Most urgently, it is a rejection of the gospel of Christ–the great good news of God’s saving purpose in the atonement accomplished by Christ. A claim of racial superiority denies our common humanity, our common sinfulness, our common salvation through faith in Christ, and God’s purpose to create a common new humanity in Christ.
You cannot preach the gospel of Jesus Christ and hold to any notion of racial superiority. It is impossible.
Berlin is filled with its ghosts. Just 56 years ago today–today–the Berlin Wall went up. The broken tower of the Kaiser Wilhelm Church stares me in the face. The lessons of history are everywhere.
America has yet to deal with the lessons of our own history. We have never been utterly conquered so that we had to. The lessons of slavery and Jim Crow segregation–all predicated on claims of white supremacy–have yet to be fully learned or even fully acknowledged. Our walls are not made of concrete and barbed wire, but they remain walls. Our churches have sometimes defended those walls, to our everlasting shame.
American Christians are fully accountable to the lessons of history, and we have our own hard reckoning to do. But we are far more accountable to the gospel of Jesus Christ. In Ephesians 2:13-15, Paul tells us: “But now in Christ Jesus you who once were far off have been brought near by the blood of Christ. For he himself is our peace, who has made us both one and has broken down in his flesh the dividing wall of hostility by abolishing the law of commandments expressed in ordinances, that he might create in himself one new man in place of the two, so making peace.”
Paul does not merely admit this to be true–that God is creating “one new man” as a new humanity in Christ–he celebrates this truth as central to Christ’s gospel. If we do not celebrate this truth, we have not tasted the salvation accomplished by Christ.

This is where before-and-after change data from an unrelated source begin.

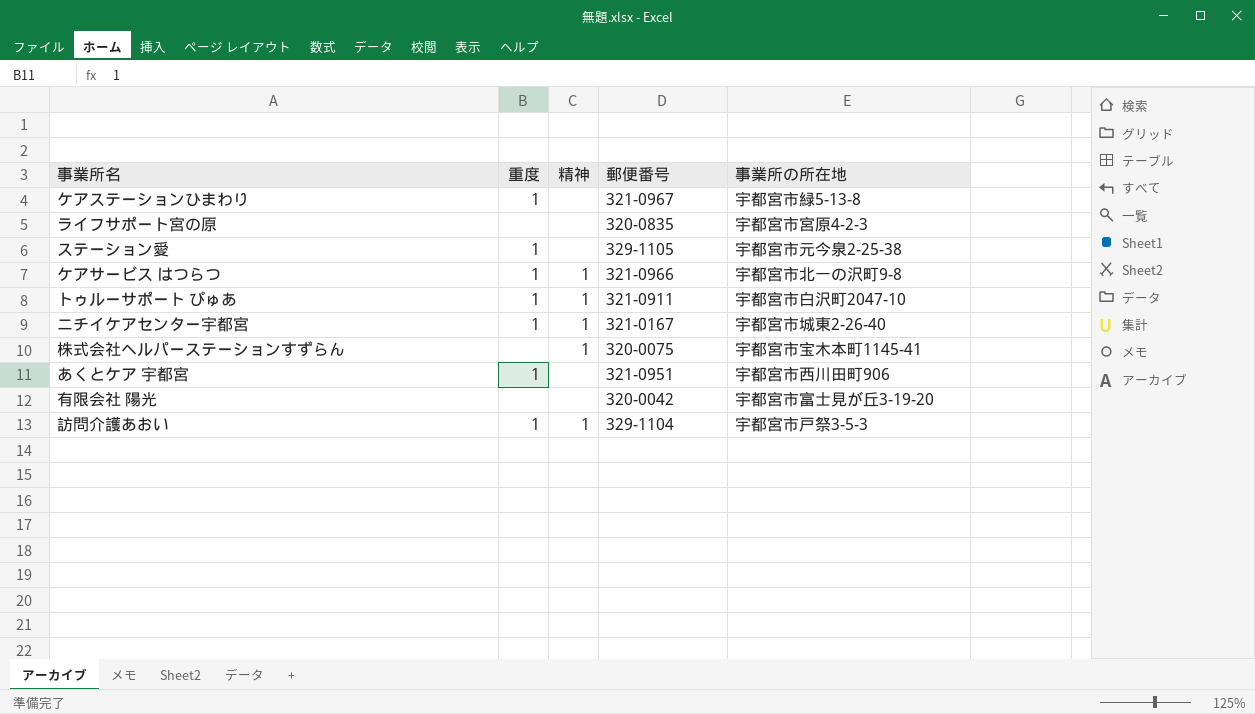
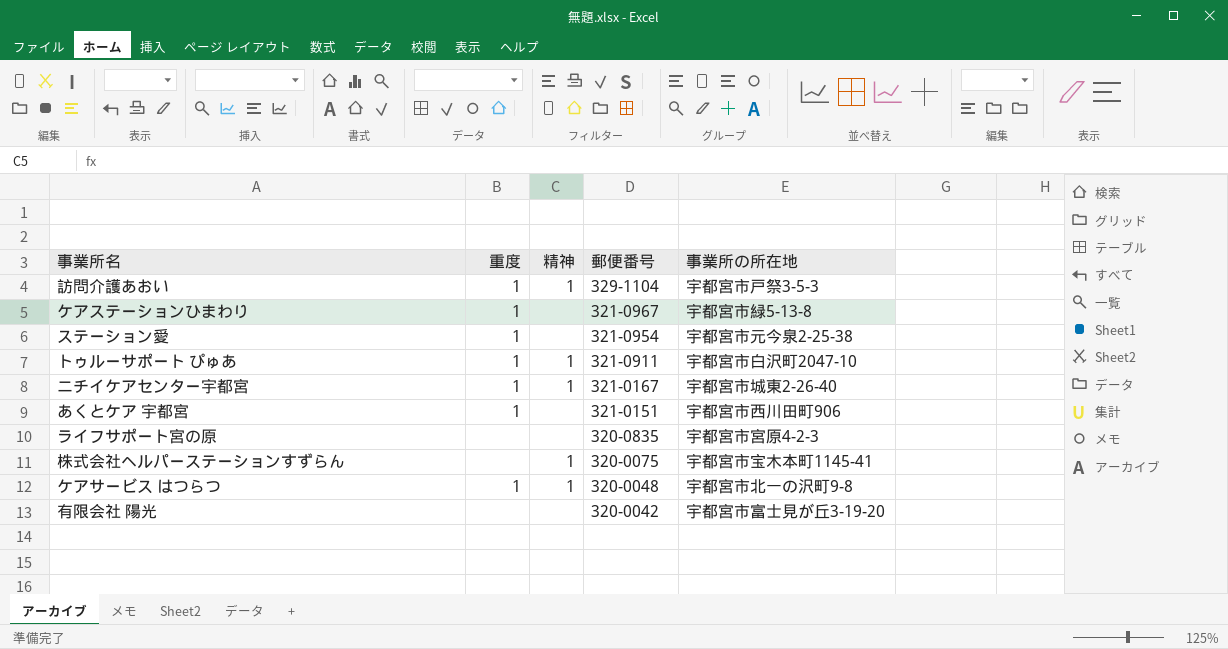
row order: none -> 郵便番号 descending
ステーション愛 | 郵便番号: 329-1105 -> 321-0954
あくとケア 宇都宮 | 郵便番号: 321-0951 -> 321-0151
ケアサービス はつらつ | 郵便番号: 321-0966 -> 320-0048

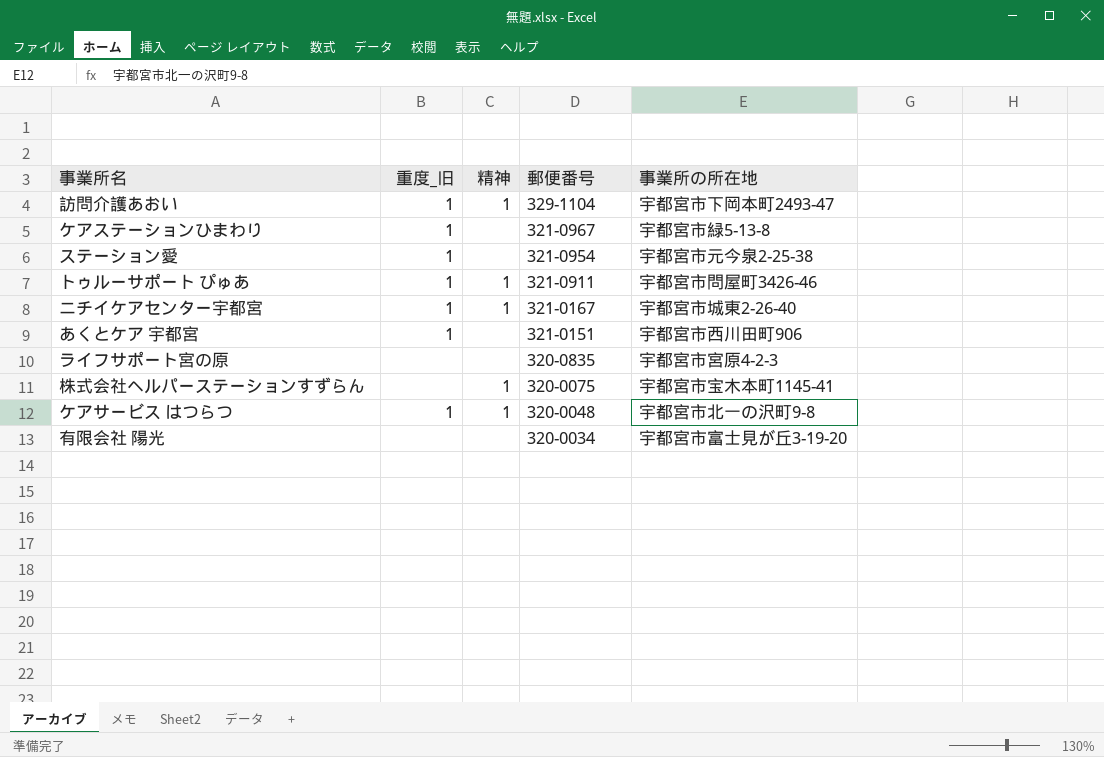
column name: 重度 -> 重度_旧
訪問介護あおい | 事業所の所在地: 宇都宮市戸祭3-5-3 -> 宇都宮市下岡本町2493-47
トゥルーサポート ぴゅあ | 事業所の所在地: 宇都宮市白沢町2047-10 -> 宇都宮市問屋町3426-46
有限会社 陽光 | 郵便番号: 320-0042 -> 320-0034

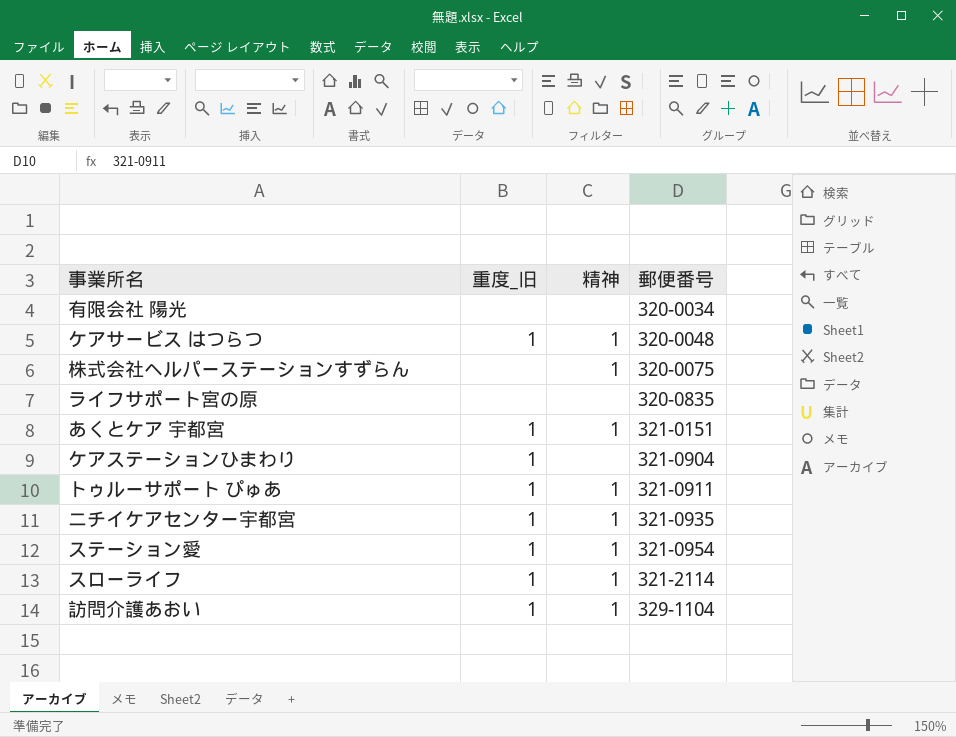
row order: 郵便番号 descending -> 郵便番号 ascending
column 事業所の所在地 | position: 5 -> none
あくとケア 宇都宮 | 精神: none -> 1
ケアステーションひまわり | 郵便番号: 321-0967 -> 321-0904
ニチイケアセンター宇都宮 | 郵便番号: 321-0167 -> 321-0935
ステーション愛 | 精神: none -> 1
row スローライフ: none -> 1 | 1 | 321-2114

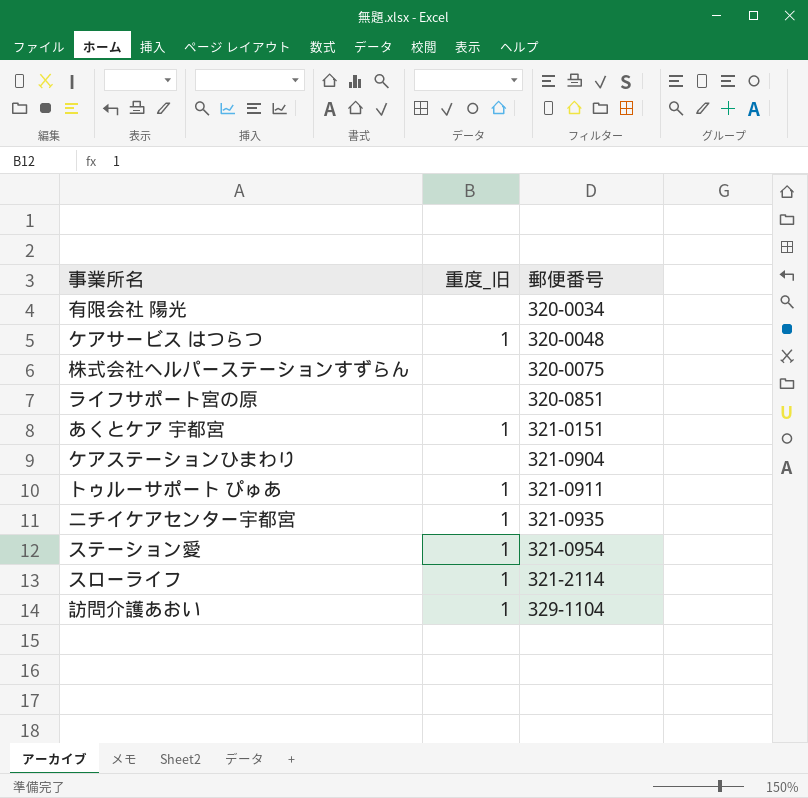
column 精神 | position: 3 -> none
ライフサポート宮の原 | 郵便番号: 320-0835 -> 320-0851
ケアステーションひまわり | 重度_旧: 1 -> none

Seen from Berlin, the news from Charlottesville is alarming. Seen as a Christian, the images are heartbreaking. The ideology of racial superiority is an evil anti-gospel that leads to eternal death.
The lessons of history are warning enough. The lessons of heresy are even more pressing. Brothers and sisters in Christ, we dare not miss the lessons of history and heresy. God will judge us. This we know.
R. Albert Mohler, Jr.
From Berlin, August 13, 2017.
Photo: Kaiser-Wilhelm-Gedachtniskirche, Berlin, 1945.